Start of Block

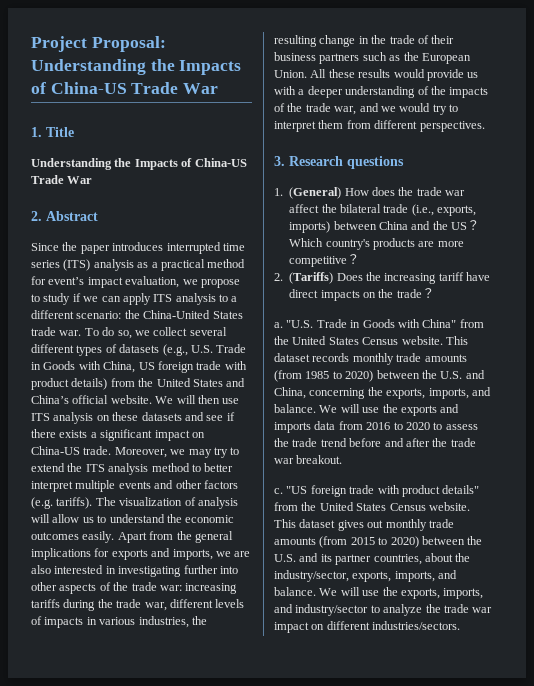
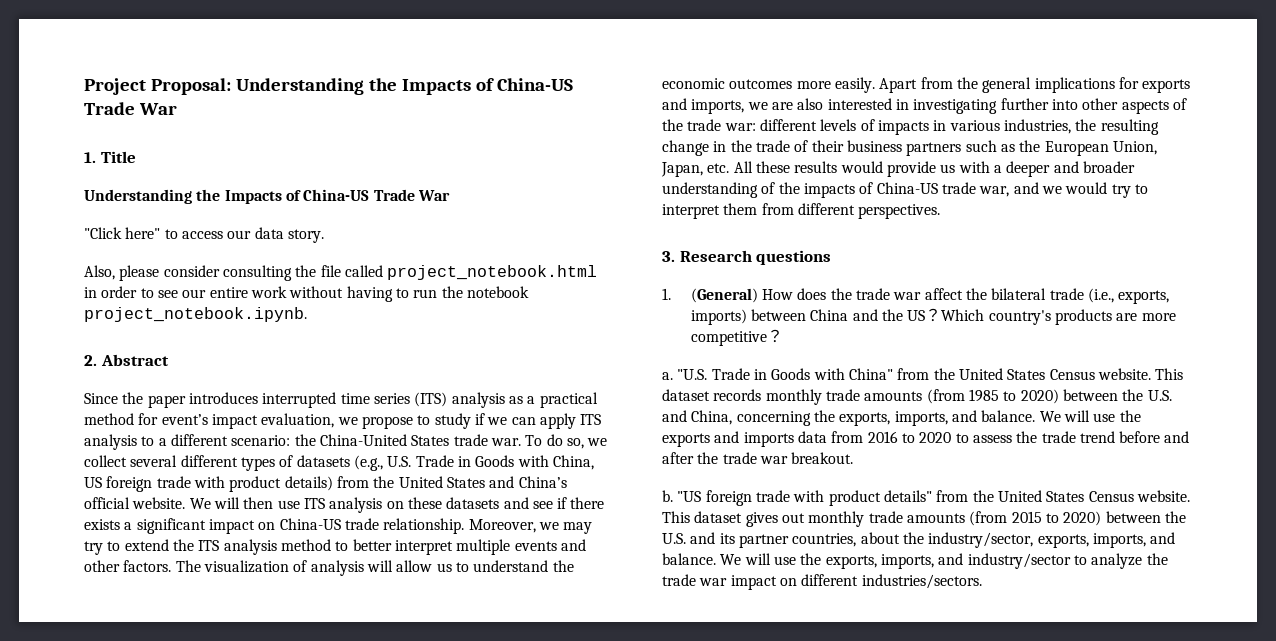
(93, 180) none -> [84,227,324,243] [84,265,598,281] [84,286,529,302] [84,307,307,322] // "Click here" to access our data story. // Also, please consider consulting the file called project_notebook.html in order to see our entire work without having to run the notebook project_notebook.ipynb.
[83,446,112,455] trade. -> [344,518,465,534] trade relationship.
[203,480,238,489] [31,497,93,509] factors (e.g. tariffs). -> [123,560,172,572] factors.
(79, 536) none -> [796,81,831,89] more
[185,583,238,594] [31,599,167,611] increasing tariffs during the trade war, -> (756, 127) none
[274,70,307,78] Union. -> [1112,141,1157,155] [661,162,730,177] Union, Japan, etc.
(343, 92) none -> [1053,161,1135,173] and broader
[287,103,303,112] the -> [876,182,938,194] China-US
[274,272,491,284] [289,288,435,301] // 2. (Tariffs) Does the increasing tariff have direct impacts on the trade？ -> (783, 336) none
[274,488,283,494] c. -> [662,490,673,502] b.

End of Block

* EXERCISE
In the records above, find each line with the word "trade" and copy it.

* WRITTEN ANSWER
[83,446,112,455] trade. -> [344,518,465,534] trade relationship.
[185,583,238,594] [31,599,167,611] increasing tariffs during the trade war, -> (756, 127) none
[274,272,491,284] [289,288,435,301] // 2. (Tariffs) Does the increasing tariff have direct impacts on the trade？ -> (783, 336) none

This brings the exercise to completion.